The largest publishers of Yellow Pages in the United States are doing a poor job of being environmentally responsible, according to a new reported card issued by the Product Stewardship Institute (PSI) Inc.
The Boston-based PSI gave 14 of the largest Yellow Pages telephone directories failing or poor grades, and a 15th a mediocre grade, according to a news release from the group.
(The Product Stewardship updated these numbers from what it had initially released, which identified 16 with failing or poor grades and a 17th with a mediocre grade.)
PSI graded each publisher in three performance areas: acceptance of consumer opt-out requests; support for recycling; and sustainable production.
PSI graded publishers on how easy publishers make it to opt-out; it found that most publishers don’t accept opt-out requests from independent sources.
On support for recycling, PSI found no evidence of significant effort to reduce the financial burden of municipalities to recycle phone books.
Finally, most publishers don’t specify the percentage of post-consumer paper used in phone book production and don’t back up claims with third-party verification.
Five of the publishers earned grades in the C range; only one, Dayton, Ohio-based The Berry Co., earned a higher grade of B-. Eleven publishers received grades of fail/incomplete because they failed to provide information to PSI.
Only one publisher, Houston-based Best Media, responded to PSI’s request for information (Best Media received a grade of C-).
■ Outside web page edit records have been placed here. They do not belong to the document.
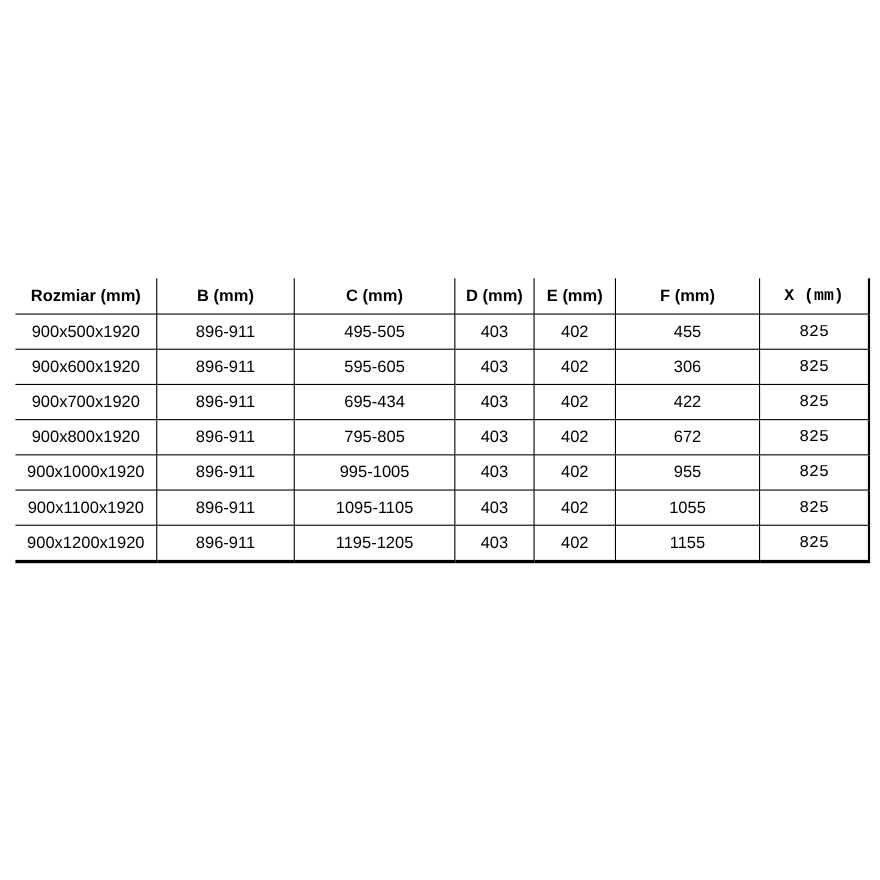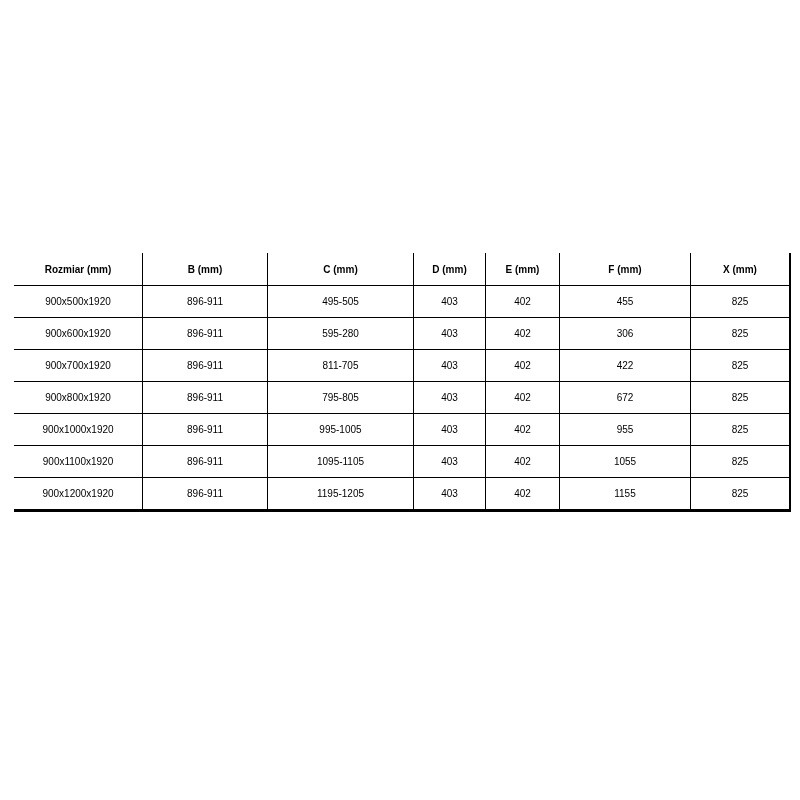"Rozmiar (mm)" table.dim-table { font-size: 10px -> 15px }
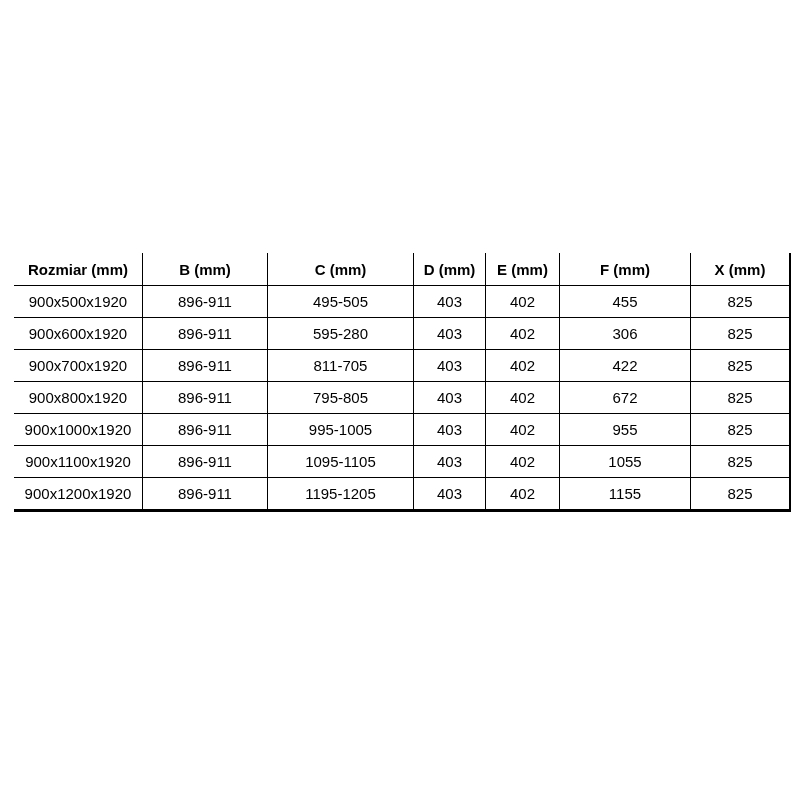"X (mm)" .dim-table th:nth-child(7), .dim-table td:nth-child(7) { font-family: none -> Liberation Mono, monospace }
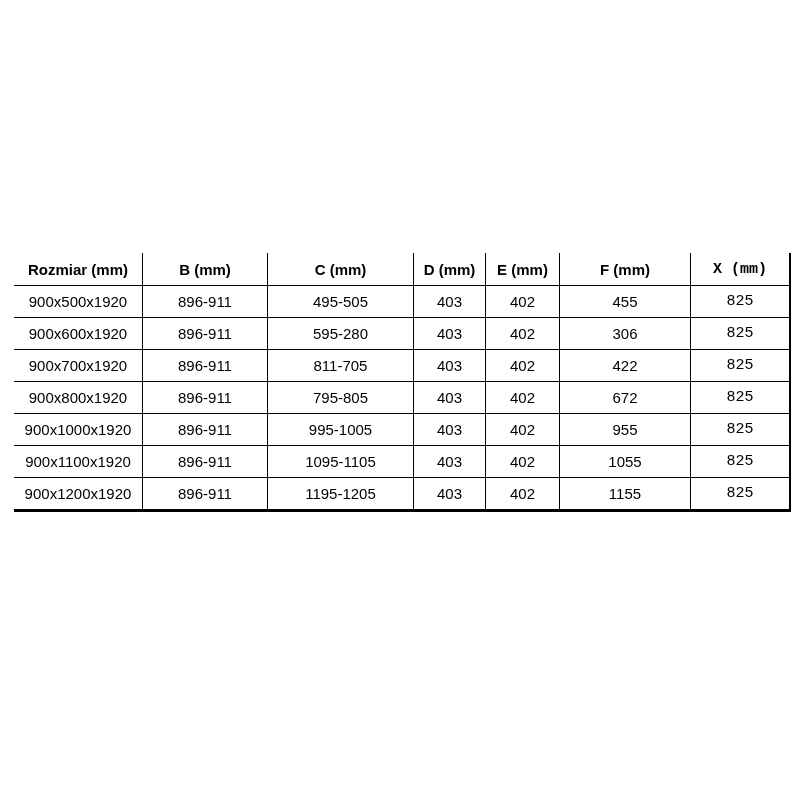"595-280" td { text: 595-280 -> 595-605 }
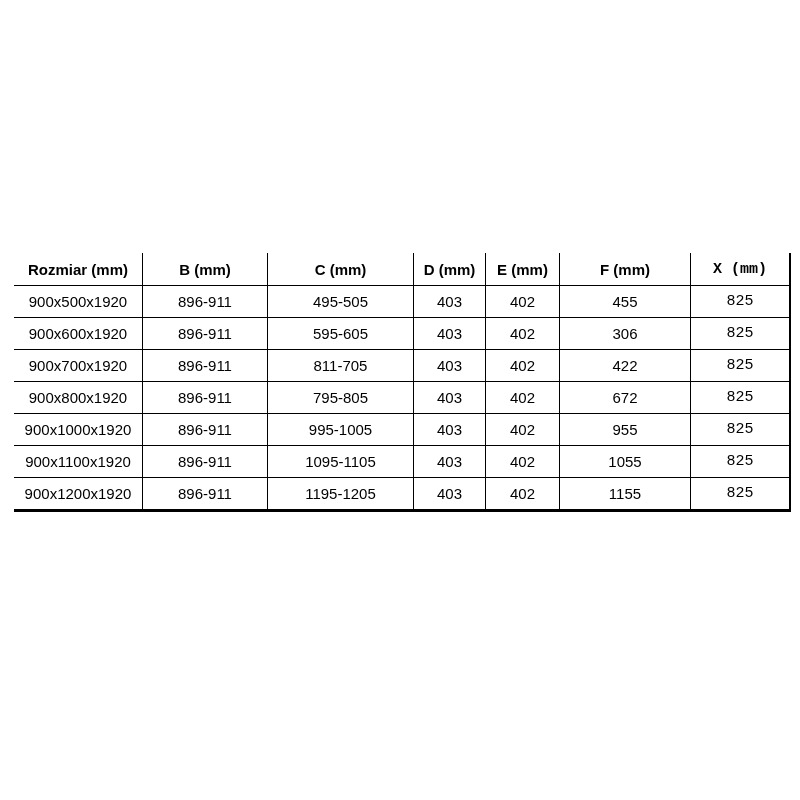"811-705" td { text: 811-705 -> 695-434 }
For the rest, PSI polled its network of members and partners, asked them to find a copy of their local telephone directory and surveyed them about the publication.
"While there are clearly a few leaders in some of the performance categories that we evaluated, and while the industry has taken meaningful steps to reduce its impacts since 2007, overall, publishers' efforts to be more sustainable are highly varied," said Scott Cassel, PSI CEO and founder. "We hope that, by shining the spotlight on the best and worst performers, our report card will spur the industry to provide better information to the public and to change their practices in the most critical areas."
The report is part of a larger PSI awareness campaign about phone books and junk mail that is geared toward reducing paper waste at the source.